### WHAT YOU SHOULD DO:
Some lines in the material below hold the word "independente". Copy all of them.

### DATA LISTING:
•••
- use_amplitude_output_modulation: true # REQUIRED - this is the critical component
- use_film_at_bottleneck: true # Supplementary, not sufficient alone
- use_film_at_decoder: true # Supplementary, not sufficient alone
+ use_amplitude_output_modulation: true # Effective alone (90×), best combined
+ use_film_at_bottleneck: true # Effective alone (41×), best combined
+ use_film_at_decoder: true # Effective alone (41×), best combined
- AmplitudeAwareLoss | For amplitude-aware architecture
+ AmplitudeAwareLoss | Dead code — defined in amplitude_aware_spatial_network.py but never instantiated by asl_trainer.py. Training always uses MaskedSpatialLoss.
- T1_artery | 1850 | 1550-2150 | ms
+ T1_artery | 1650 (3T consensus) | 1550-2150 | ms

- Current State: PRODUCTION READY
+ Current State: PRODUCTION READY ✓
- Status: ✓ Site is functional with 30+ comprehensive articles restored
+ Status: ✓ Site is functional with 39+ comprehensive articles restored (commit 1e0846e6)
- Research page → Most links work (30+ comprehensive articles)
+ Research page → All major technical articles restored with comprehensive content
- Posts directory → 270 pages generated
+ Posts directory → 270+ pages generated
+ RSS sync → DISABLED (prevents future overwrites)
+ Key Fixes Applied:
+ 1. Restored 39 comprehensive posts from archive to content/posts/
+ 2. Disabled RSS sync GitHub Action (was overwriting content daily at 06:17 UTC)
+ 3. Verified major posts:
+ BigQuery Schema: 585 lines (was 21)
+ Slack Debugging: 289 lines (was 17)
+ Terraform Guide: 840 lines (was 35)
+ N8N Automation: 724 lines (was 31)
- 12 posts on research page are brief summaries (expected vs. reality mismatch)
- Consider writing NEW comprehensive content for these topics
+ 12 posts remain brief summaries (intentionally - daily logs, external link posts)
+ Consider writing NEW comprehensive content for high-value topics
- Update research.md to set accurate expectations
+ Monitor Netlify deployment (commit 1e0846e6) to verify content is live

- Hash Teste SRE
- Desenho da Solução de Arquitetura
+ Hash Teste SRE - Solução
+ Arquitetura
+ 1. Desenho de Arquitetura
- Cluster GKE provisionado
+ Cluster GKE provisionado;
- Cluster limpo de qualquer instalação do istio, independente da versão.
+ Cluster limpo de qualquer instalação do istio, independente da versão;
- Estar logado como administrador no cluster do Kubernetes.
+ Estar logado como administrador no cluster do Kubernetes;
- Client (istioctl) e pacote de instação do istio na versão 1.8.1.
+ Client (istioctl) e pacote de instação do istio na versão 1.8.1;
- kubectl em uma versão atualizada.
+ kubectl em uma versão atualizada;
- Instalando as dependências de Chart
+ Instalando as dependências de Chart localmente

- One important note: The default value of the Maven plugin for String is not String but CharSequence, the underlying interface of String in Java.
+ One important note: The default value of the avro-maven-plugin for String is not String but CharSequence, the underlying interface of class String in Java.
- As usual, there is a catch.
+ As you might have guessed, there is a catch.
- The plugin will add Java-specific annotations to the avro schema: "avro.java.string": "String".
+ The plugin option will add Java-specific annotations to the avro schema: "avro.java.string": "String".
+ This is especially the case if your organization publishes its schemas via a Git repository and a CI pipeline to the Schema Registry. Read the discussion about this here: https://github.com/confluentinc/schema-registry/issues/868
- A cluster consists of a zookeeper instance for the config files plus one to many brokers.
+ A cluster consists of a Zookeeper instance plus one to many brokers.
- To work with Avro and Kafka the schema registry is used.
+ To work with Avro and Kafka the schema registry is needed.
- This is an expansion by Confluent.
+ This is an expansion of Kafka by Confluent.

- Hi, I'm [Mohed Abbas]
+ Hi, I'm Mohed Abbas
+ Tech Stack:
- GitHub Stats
•••
### WRITTEN RESPONSE:
- Cluster limpo de qualquer instalação do istio, independente da versão.
+ Cluster limpo de qualquer instalação do istio, independente da versão;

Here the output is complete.